[Version comparison data]
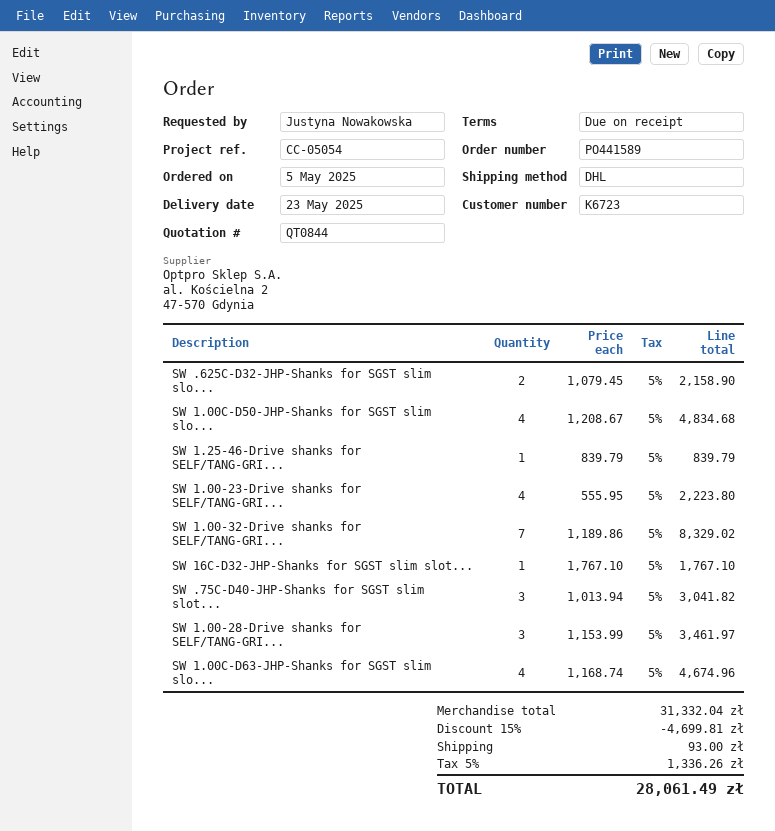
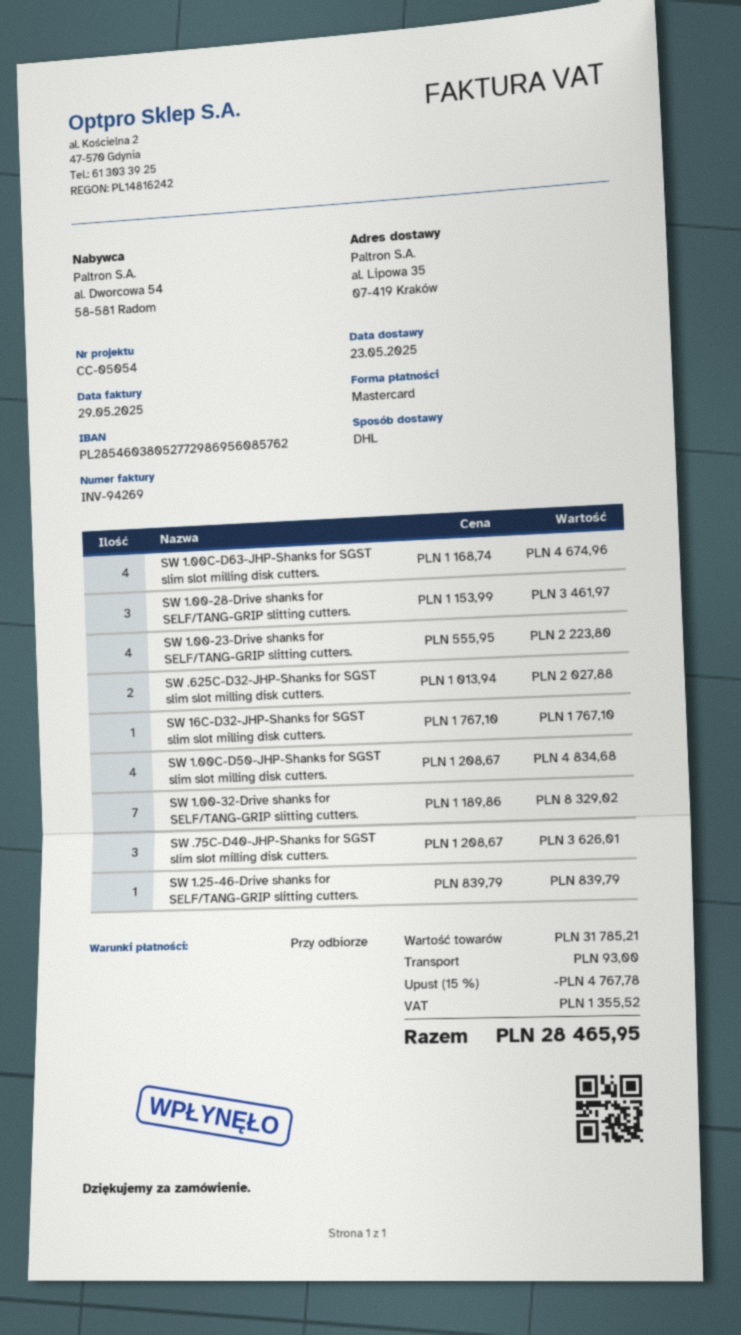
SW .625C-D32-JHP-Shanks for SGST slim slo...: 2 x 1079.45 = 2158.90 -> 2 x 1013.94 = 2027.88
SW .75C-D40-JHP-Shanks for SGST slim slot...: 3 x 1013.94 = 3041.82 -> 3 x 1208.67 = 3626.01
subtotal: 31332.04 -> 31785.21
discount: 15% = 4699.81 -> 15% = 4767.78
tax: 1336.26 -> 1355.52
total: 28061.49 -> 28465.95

◆ WORK TASK ◆
What is needed here is an exact transcription of every record above, with images excluded.

◆ ANSWER FOR THIS EXERCISE ◆
SW .625C-D32-JHP-Shanks for SGST slim slo...: 2 x 1079.45 = 2158.90 -> 2 x 1013.94 = 2027.88
SW .75C-D40-JHP-Shanks for SGST slim slot...: 3 x 1013.94 = 3041.82 -> 3 x 1208.67 = 3626.01
subtotal: 31332.04 -> 31785.21
discount: 15% = 4699.81 -> 15% = 4767.78
tax: 1336.26 -> 1355.52
total: 28061.49 -> 28465.95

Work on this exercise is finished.